QuitTxt sends real messages — RCS and SMS — to actual participants in a clinical study. Every time a researcher wanted to test a new messaging sequence or tweak delivery timing, they risked touching the production system. One bad config and real study participants get the wrong messages at the wrong time. There was no sandbox. You tested in production or you didn't test.

What I built

An open-source clone of QuitTxt's messaging infrastructure. Researchers log in, configure message protocols — timing, content, delivery channel — and test full sequences without any connection to the live study. Proper auth, role-based access, clean dashboard. Set up a messaging flow in a few clicks, preview what participants would receive, and iterate without consequences.

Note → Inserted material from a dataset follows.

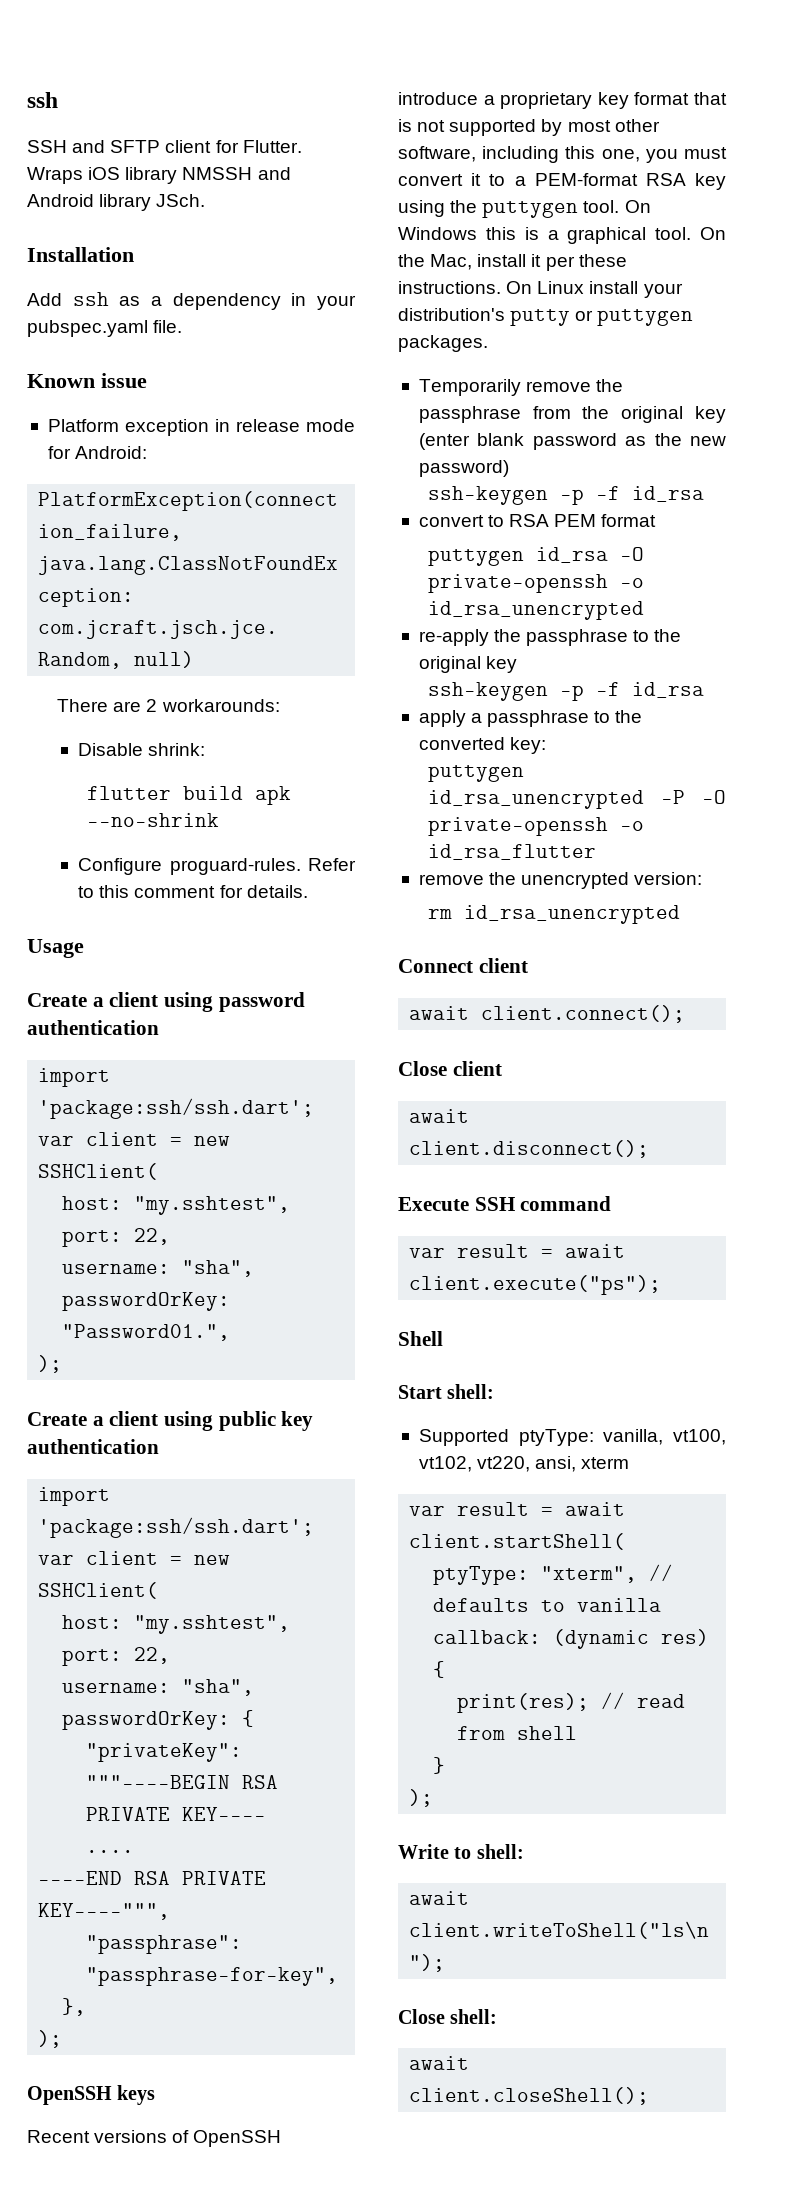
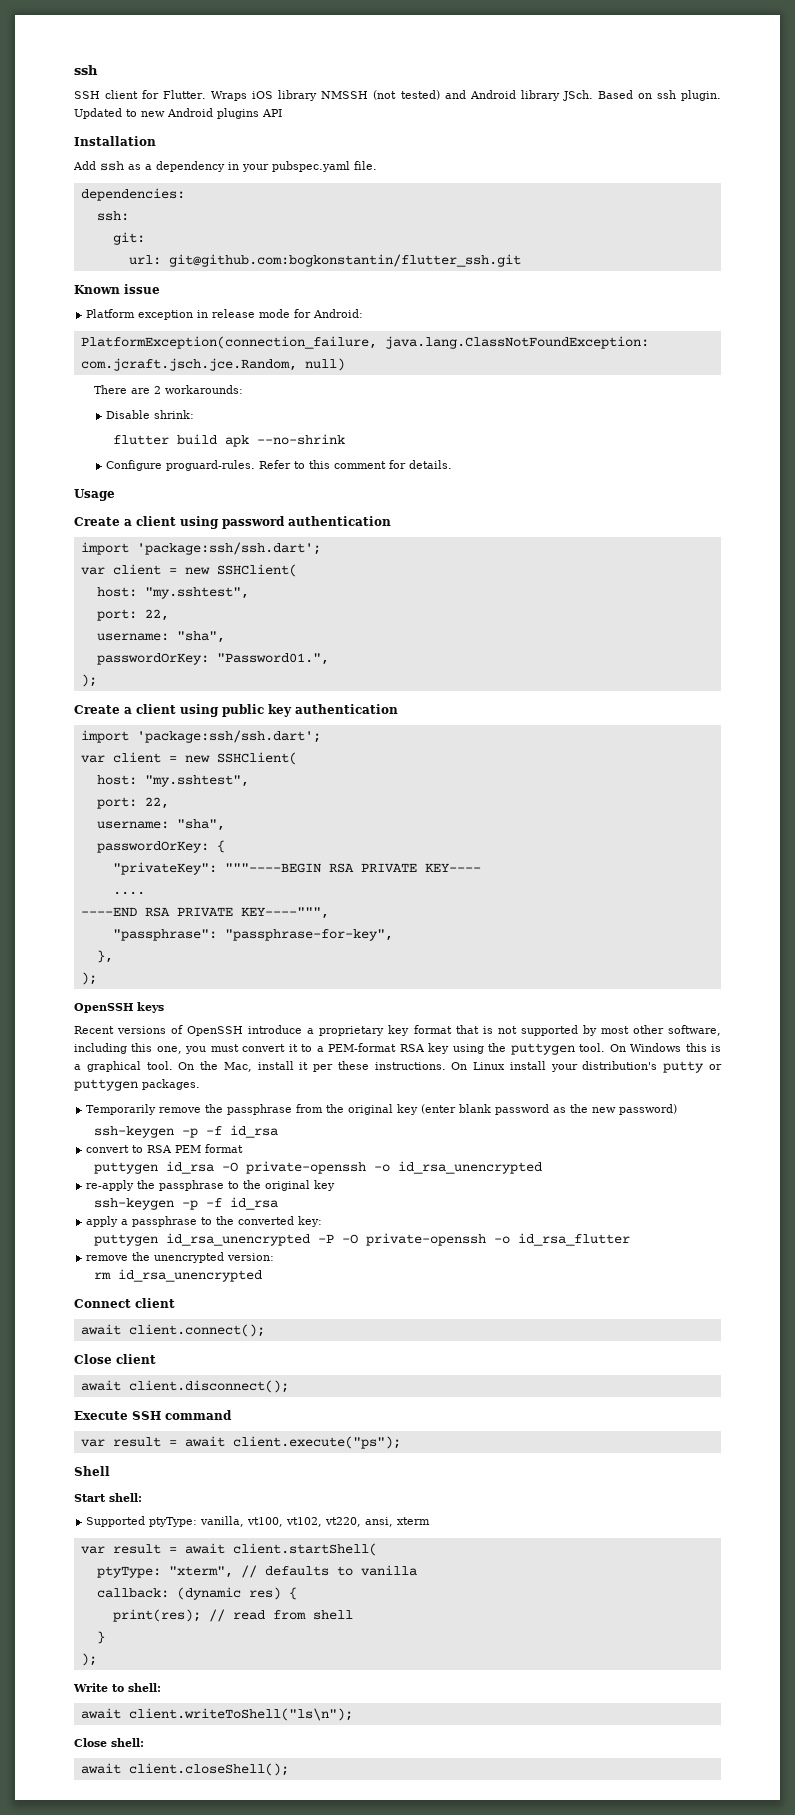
[72,140,161,153] and SFTP -> (100, 95) none
(253, 173) none -> [373,90,440,100] (not tested)
(206, 200) none -> [597,90,721,101] [74,108,282,119] Based on ssh plugin. Updated to new Android plugins API
(183, 326) none -> [80,188,185,201] [96,211,129,221] [112,232,145,245] [128,254,521,267] // dependencies: // ssh: // git: // url: git@github.com:bogkonstantin/flutter_ssh.git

The reverse-engineering problem

The original system wasn't designed to be cloned. It was a monolith — messaging logic tangled with carrier APIs, phone number handling, and production database connections. I had to trace through the protocol logic, extract the messaging rules, and rebuild them as a standalone Next.js app with its own Node backend. The goal was behavioral fidelity: EzMsg should do exactly what the real system does, minus anything that touches actual phone numbers or carrier networks.

Auth for multiple researchers

Getting authentication right for a multi-researcher environment took more work than I expected. Different permission levels — admin, researcher, observer — each with different access to protocol configuration. The invite flow had to be clean enough that new lab members could onboard themselves without a walkthrough.

Where it is now

Deployed and used by UTSA Mobile Lab researchers for safe protocol testing. New lab members learn the messaging layer by using EzMsg instead of reading stale wikis.